A full, exact copy of the listing is needed, with images omitted.
------------------------------------------------------------
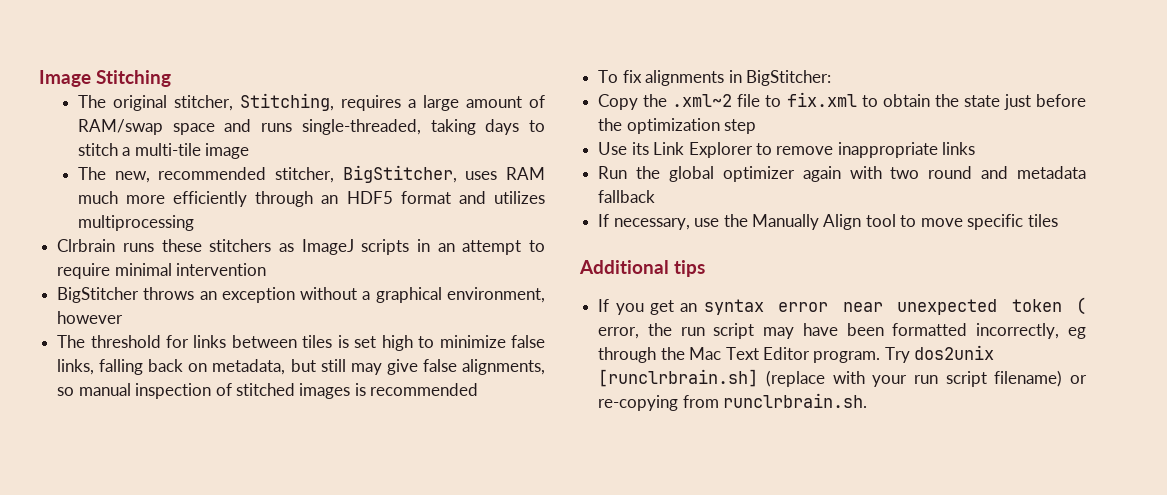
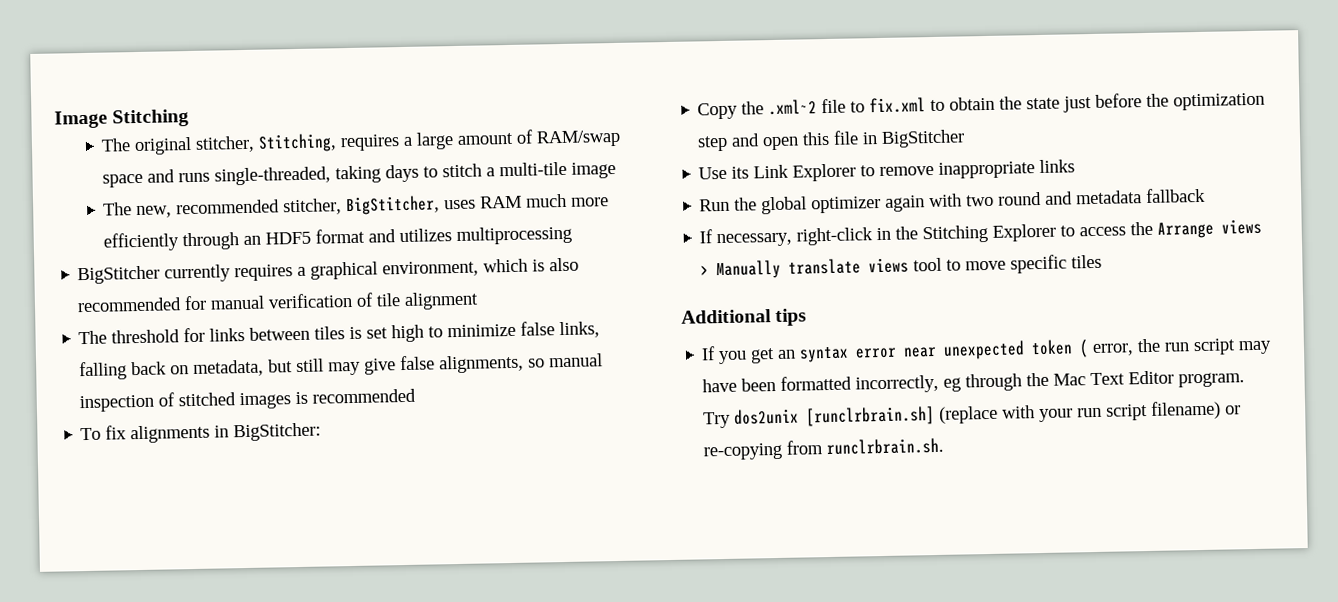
[57,239,545,255] [57,263,267,279] [57,287,545,303] [57,311,124,324] Clrbrain runs these stitchers as ImageJ scripts in an attempt to require minimal intervention // BigStitcher throws an exception without a graphical environment, however -> [77,257,580,285] [77,291,480,313] BigStitcher currently requires a graphical environment, which is also recommended for manual verification of tile alignment
(757, 126) none -> [731,129,966,151] and open this file in BigStitcher
[694,214,862,230] use the Manually Align -> [796,218,1263,246] [700,257,910,280] right-click in the Stitching Explorer to access the Arrange views > Manually translate views

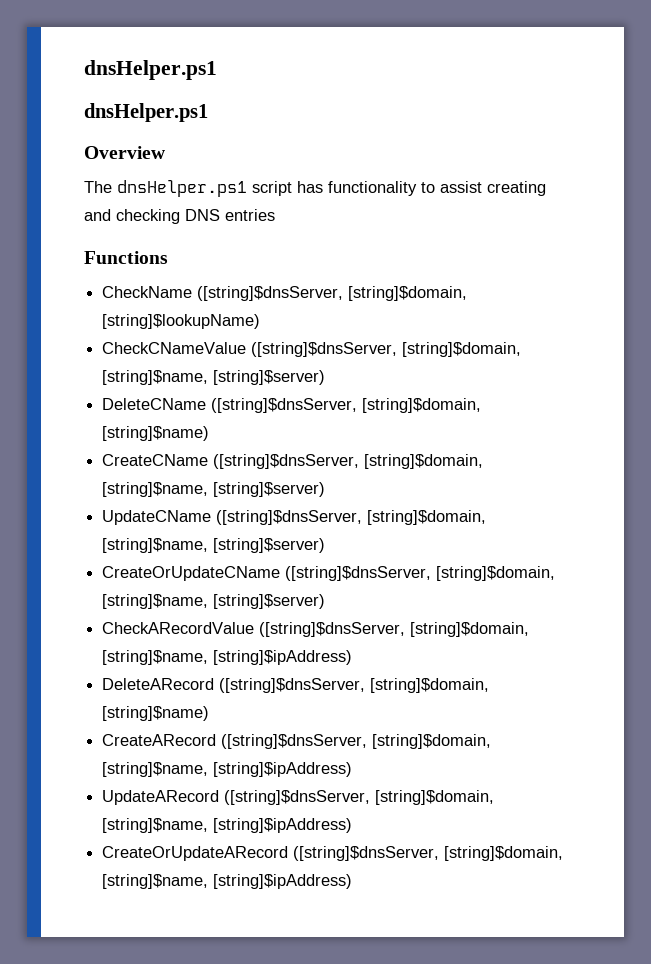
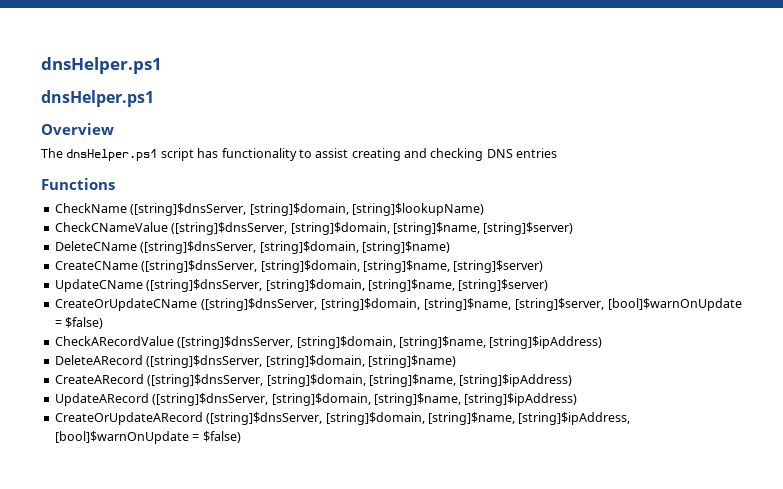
[213,594,326,609] [string]$server) -> [514,298,742,311] [54,317,104,329] [string]$server, [bool]$warnOnUpdate = $false)
[213,874,353,889] [string]$ipAddress) -> [518,412,631,425] [54,431,241,444] [string]$ipAddress, [bool]$warnOnUpdate = $false)

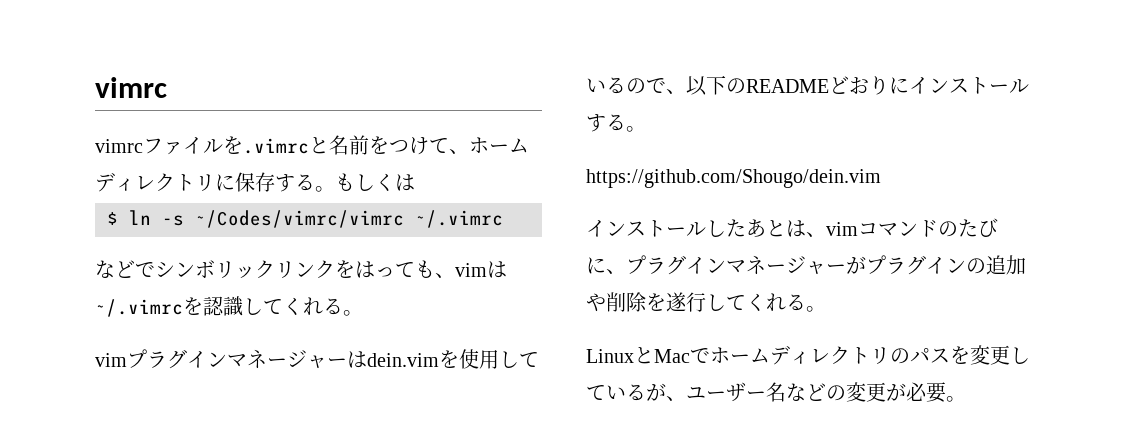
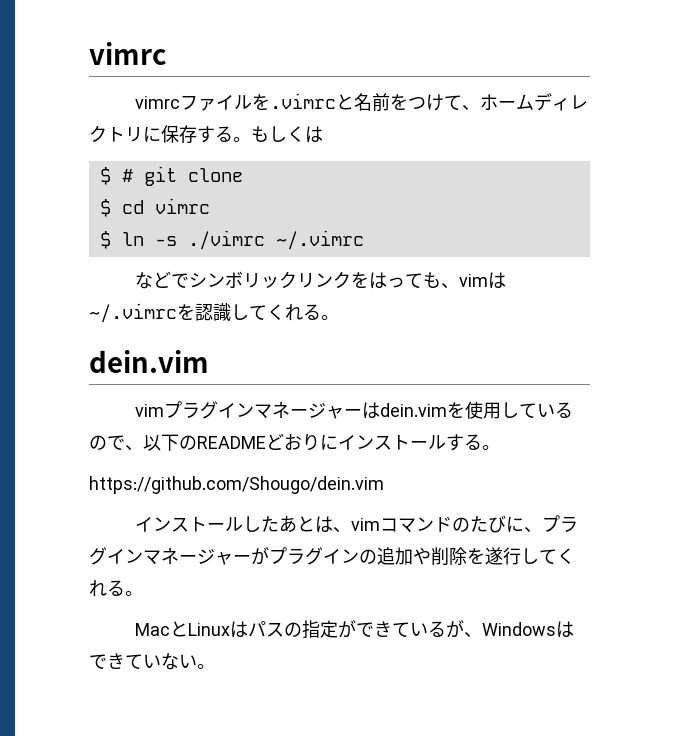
(415, 182) none -> [99,166,243,186] [99,198,210,217] // $ # git clone // $ cd vimrc
[195,210,404,228] ~/Codes/vimrc/vimrc -> [187,230,265,250] ./vimrc
(363, 313) none -> [89,350,209,373] // dein.vim
[586,345,1030,365] [586,382,946,403] LinuxとMacでホームディレクトリのパスを変更しているが、ユーザー名などの変更が必要 -> [134,620,574,639] [89,653,197,670] MacとLinuxはパスの指定ができているが、Windowsはできていない

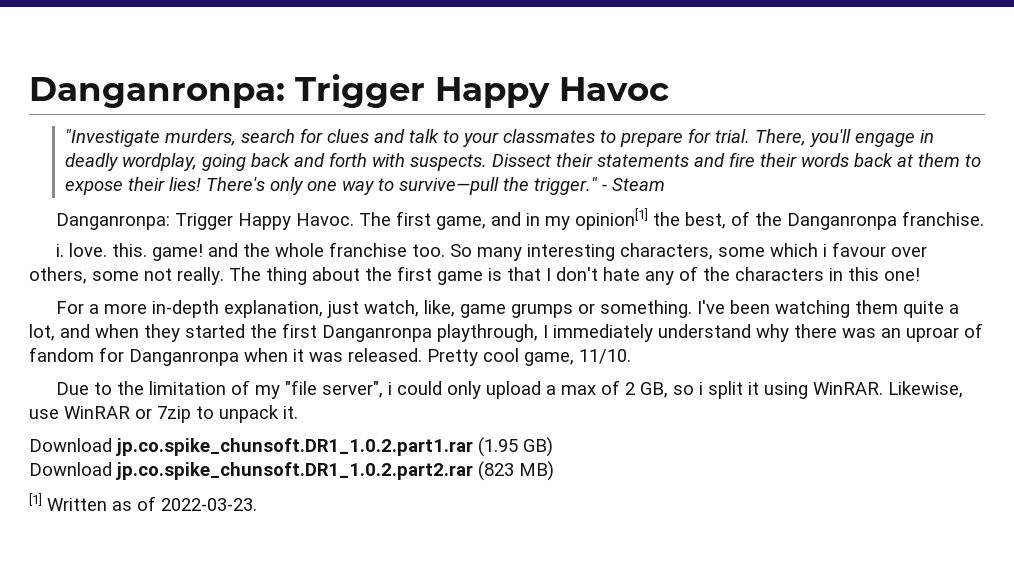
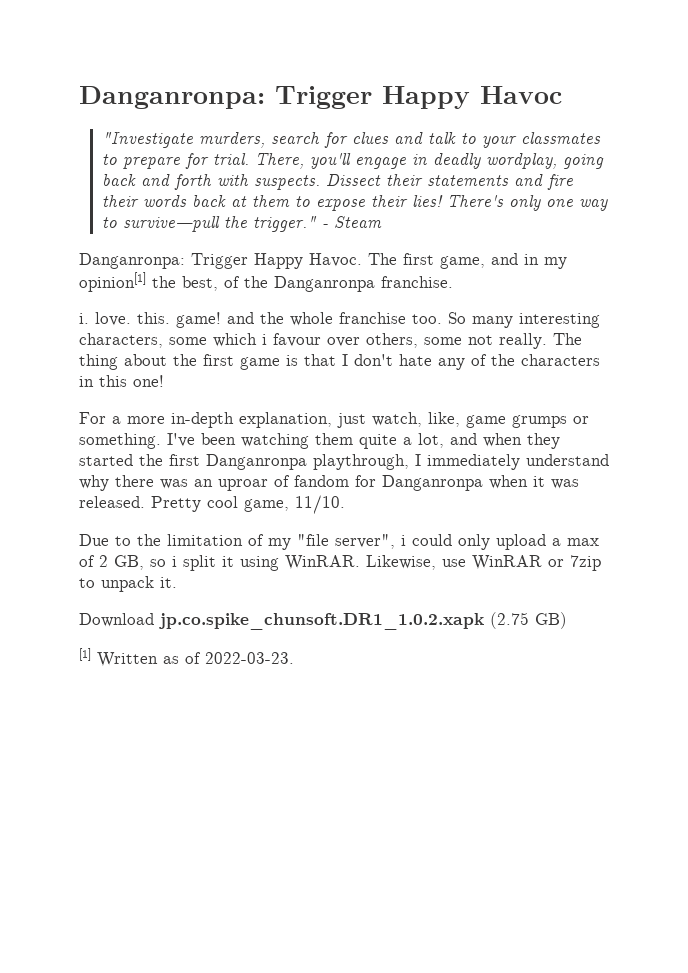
[116,437,518,457] jp.co.spike_chunsoft.DR1_1.0.2.part1.rar (1.95 -> [159,612,529,630] jp.co.spike_chunsoft.DR1_1.0.2.xapk (2.75
[29,461,554,481] // Download jp.co.spike_chunsoft.DR1_1.0.2.part2.rar (823 MB) -> (567, 620) none

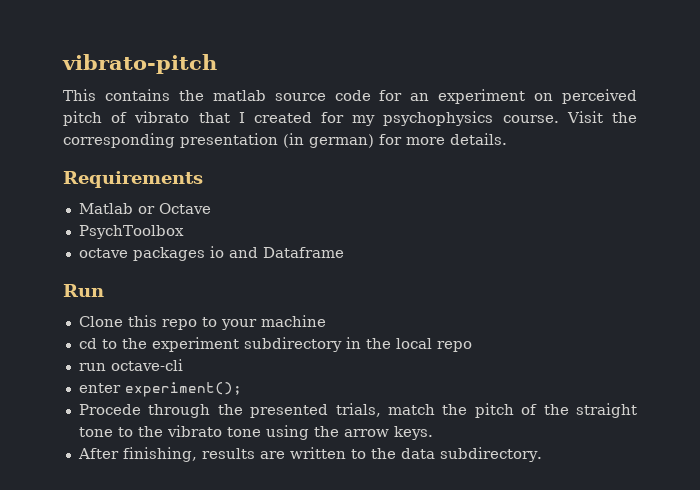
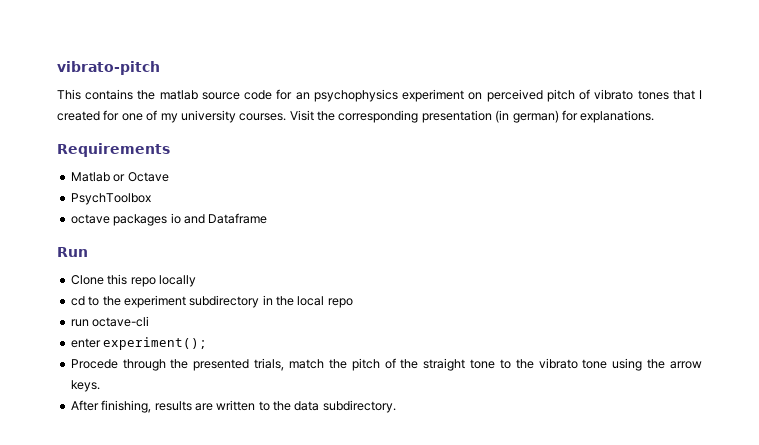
(430, 97) none -> [313,89,398,102] psychophysics
(190, 117) none -> [637,90,669,100] tones
[352,111,559,126] my psychophysics course. -> [121,110,287,123] one of my university courses.
[406,133,507,145] more details. -> [580,110,655,123] explanations.
[201,315,326,330] to your machine -> [158,275,196,287] locally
------------------------------------------------------------
Written reply
[57,239,545,255] [57,263,267,279] [57,287,545,303] [57,311,124,324] Clrbrain runs these stitchers as ImageJ scripts in an attempt to require minimal intervention // BigStitcher throws an exception without a graphical environment, however -> [77,257,580,285] [77,291,480,313] BigStitcher currently requires a graphical environment, which is also recommended for manual verification of tile alignment
(757, 126) none -> [731,129,966,151] and open this file in BigStitcher
[694,214,862,230] use the Manually Align -> [796,218,1263,246] [700,257,910,280] right-click in the Stitching Explorer to access the Arrange views > Manually translate views

[213,594,326,609] [string]$server) -> [514,298,742,311] [54,317,104,329] [string]$server, [bool]$warnOnUpdate = $false)
[213,874,353,889] [string]$ipAddress) -> [518,412,631,425] [54,431,241,444] [string]$ipAddress, [bool]$warnOnUpdate = $false)

(415, 182) none -> [99,166,243,186] [99,198,210,217] // $ # git clone // $ cd vimrc
[195,210,404,228] ~/Codes/vimrc/vimrc -> [187,230,265,250] ./vimrc
(363, 313) none -> [89,350,209,373] // dein.vim
[586,345,1030,365] [586,382,946,403] LinuxとMacでホームディレクトリのパスを変更しているが、ユーザー名などの変更が必要 -> [134,620,574,639] [89,653,197,670] MacとLinuxはパスの指定ができているが、Windowsはできていない

[116,437,518,457] jp.co.spike_chunsoft.DR1_1.0.2.part1.rar (1.95 -> [159,612,529,630] jp.co.spike_chunsoft.DR1_1.0.2.xapk (2.75
[29,461,554,481] // Download jp.co.spike_chunsoft.DR1_1.0.2.part2.rar (823 MB) -> (567, 620) none

(430, 97) none -> [313,89,398,102] psychophysics
(190, 117) none -> [637,90,669,100] tones
[352,111,559,126] my psychophysics course. -> [121,110,287,123] one of my university courses.
[406,133,507,145] more details. -> [580,110,655,123] explanations.
[201,315,326,330] to your machine -> [158,275,196,287] locally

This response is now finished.